Abstract TP433: Structural, Molecular and Physiologic Alterations in Patients with Lobar Microbleeds

Abstract

Background: Cerebral amyloid angiopathy (CAA) is diagnosed after a lobar intracerebral hemorrhage (L-ICH) but lobar microbleeds (LMB) are increasingly detected on MRIs of patients without L-ICH. We aimed to compare advanced imaging measures of structural brain damage, amyloid load, and cerebrovascular reactivity between CAA patients with L-ICH (CAA-ICH) and those with LMB (LMB-only).

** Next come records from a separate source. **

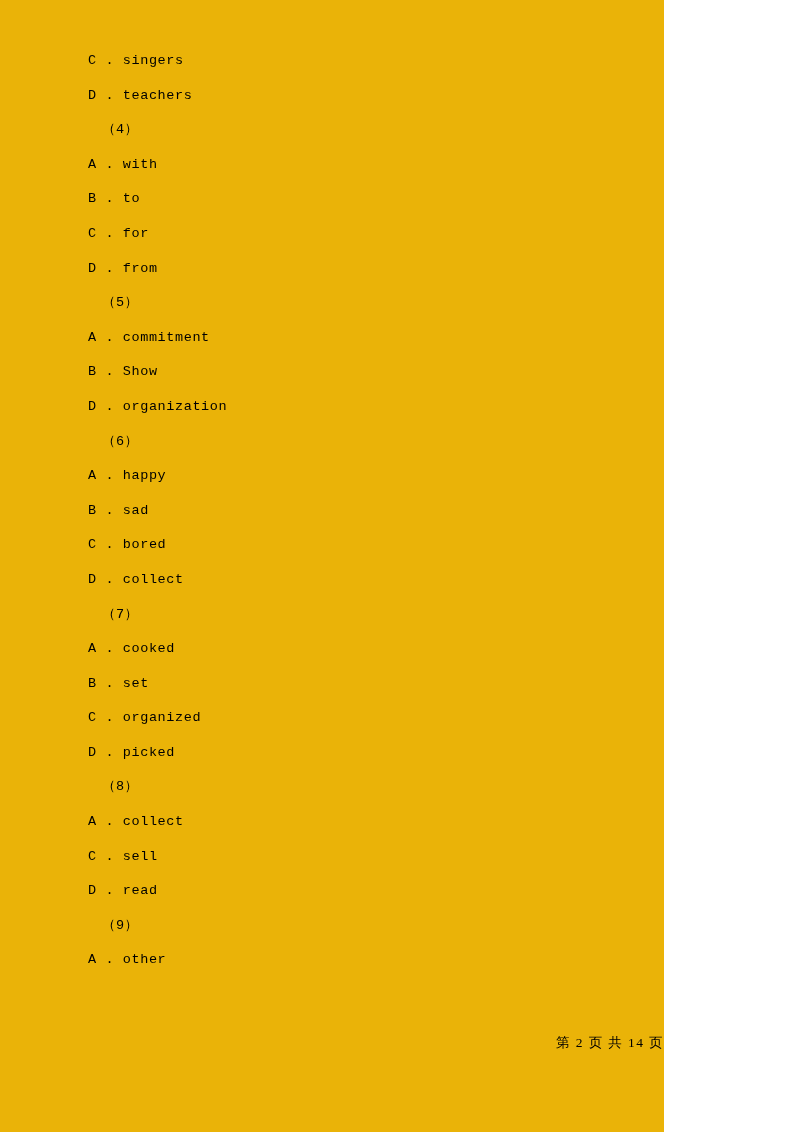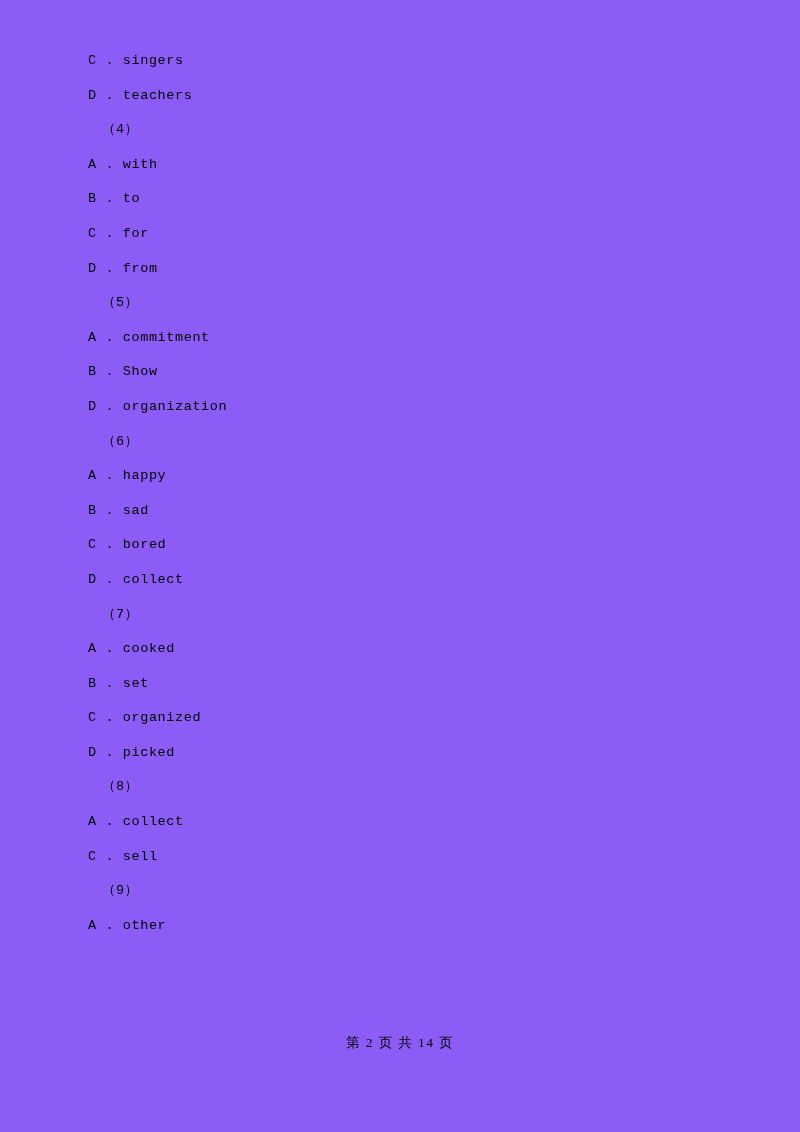"C . singers" .page { background: #8b5cf6 -> #eab308; width: 800px -> 664px }
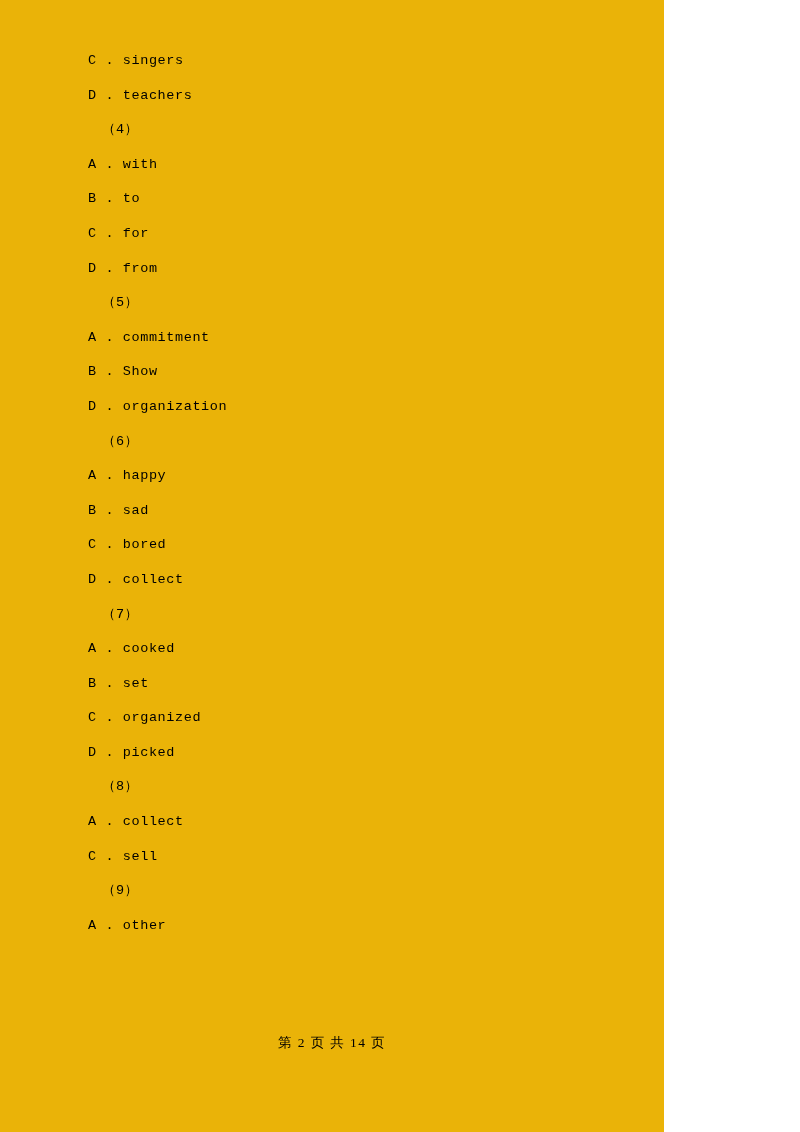"D . read" div.line { html: none -> <div>D . read</div> }
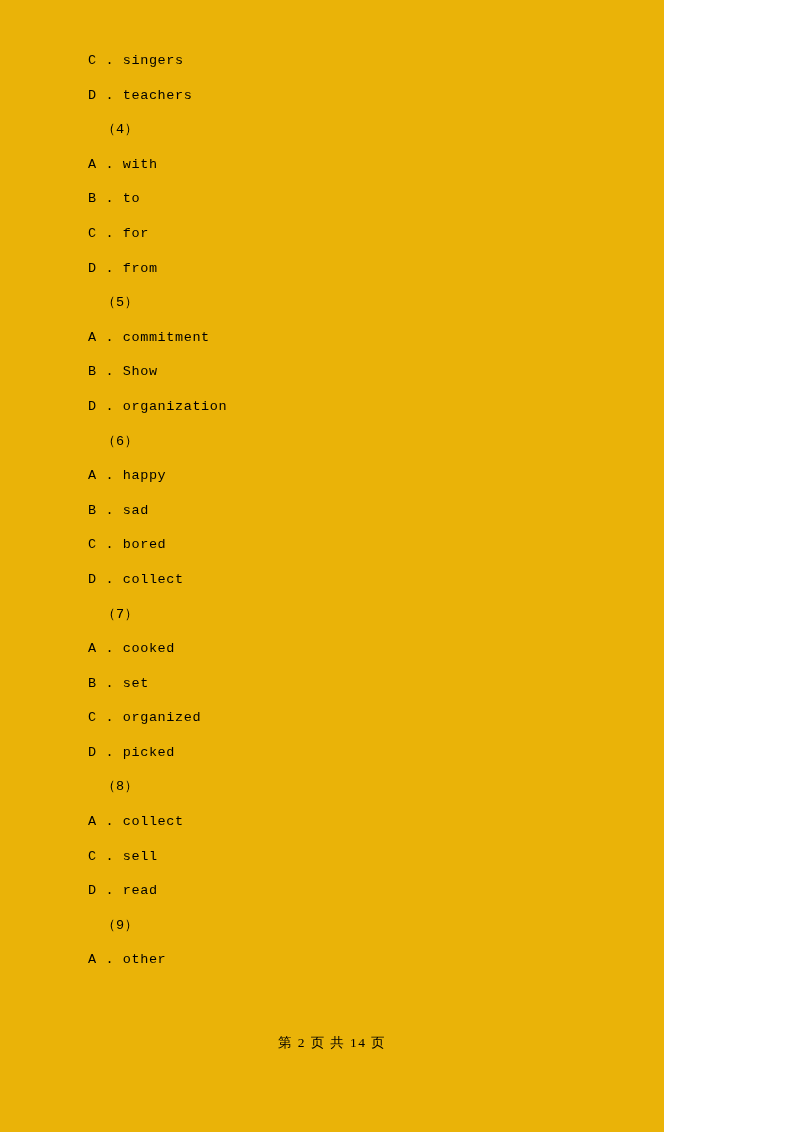"第 2 页 共 14" .footer { text-align: center -> right }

Methods: Standard MRI markers (LMB counts, cortical superficial siderosis [cSS], enlarged perivascular spaces [EPVS], white matter hyperintensity [WMH] patterns) and FreeSurfer based advanced volumetric analyses (calculated as percent of total intracranial volume) were obtained in 115 non-demented patients with either CAA-ICH or LMB-only. Pittsburgh compound B PET measures of amyloid deposition and fMRI measures of vascular reactivity (amplitude, time-to-peak, time-to-baseline) were also compared between the 2 groups. Results: LMB-only patients (n=37) presented with transient neurological symptoms or cognitive/gait complaints and stroke/neurodegenerative conditions were ruled out. Age, vascular risk factors, LMB counts, presence of cSS, EPVS counts and WMH patterns were not different between CAA-ICH and LMB-only (Table). Volume of WMH was significantly higher in CAA-ICH as compared to LMB-only patients in univariable and multivariable models (p=0.026). There was no difference in cortical thickness, WM volume, amyloid load/distribution and finally functional MRI markers of vascular reactivity between the two groups (Table). Conclusions: Our results indicate that measures of vascular physiology and amyloid load as well as structural damage of LMB-only patients are not different from CAA-ICH, except a lower WMH load. These data support the view that LMB-only patients represent a non-hemorrhagic stage of the disease and that they can be enrolled in clinical trials aimed at modifying the molecular/physiologic changes to reverse/prevent CAA progression.